(Before-and-after change data)
--- START ---

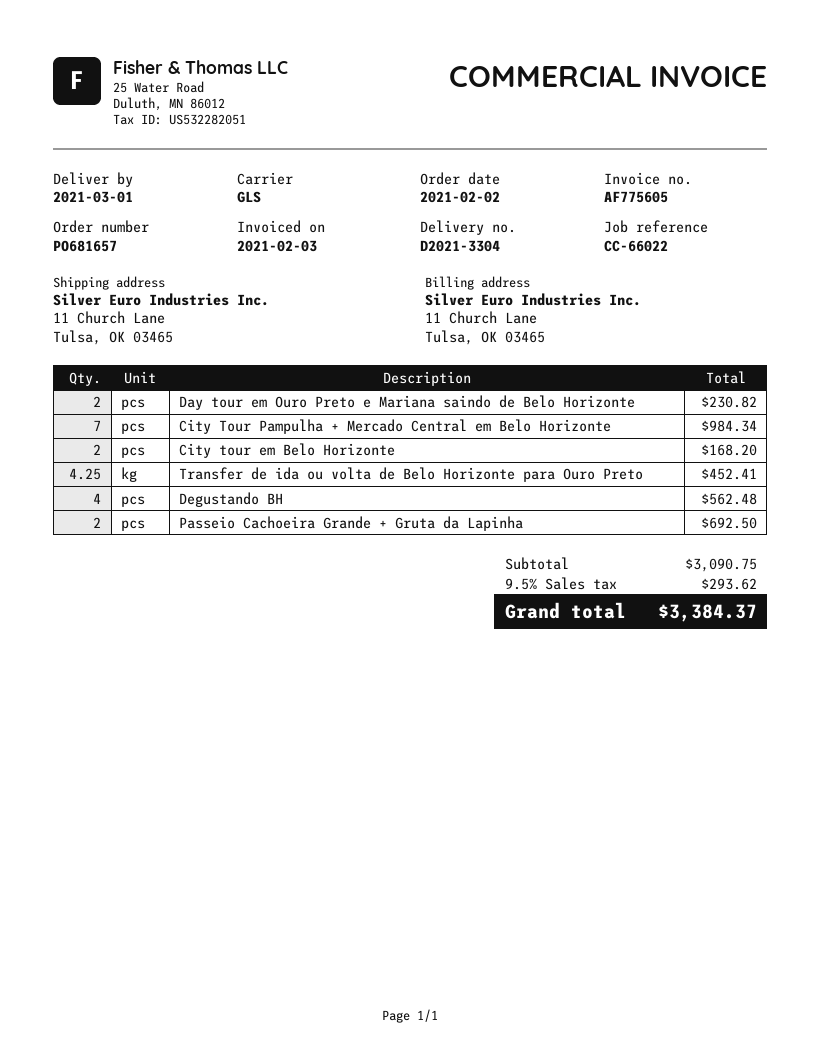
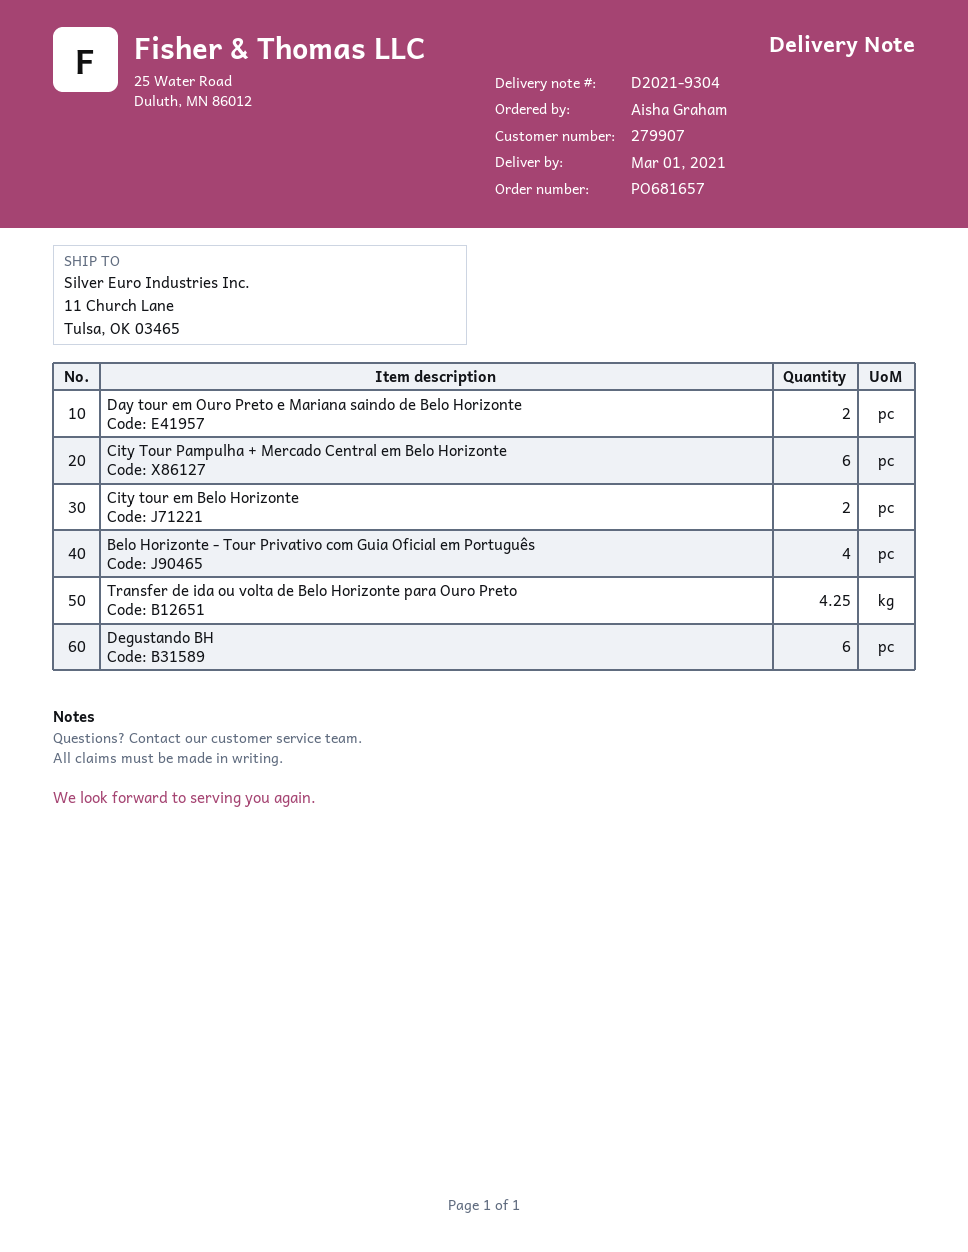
delivery note number: D2021-3304 -> D2021-9304
City Tour Pampulha + Mercado Central em Belo Horizonte: 7 -> 6
Degustando BH: 4 -> 6
Passeio Cachoeira Grande + Gruta da Lapinha: 2 -> none
Belo Horizonte - Tour Privativo com Guia Oficial em Português: none -> 4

--- END ---

**DESCRIPTION OF THE TASK:** Please retype the whole of the data precisely, omitting pictures.

**OUTPUT BELOW:**
delivery note number: D2021-3304 -> D2021-9304
City Tour Pampulha + Mercado Central em Belo Horizonte: 7 -> 6
Degustando BH: 4 -> 6
Passeio Cachoeira Grande + Gruta da Lapinha: 2 -> none
Belo Horizonte - Tour Privativo com Guia Oficial em Português: none -> 4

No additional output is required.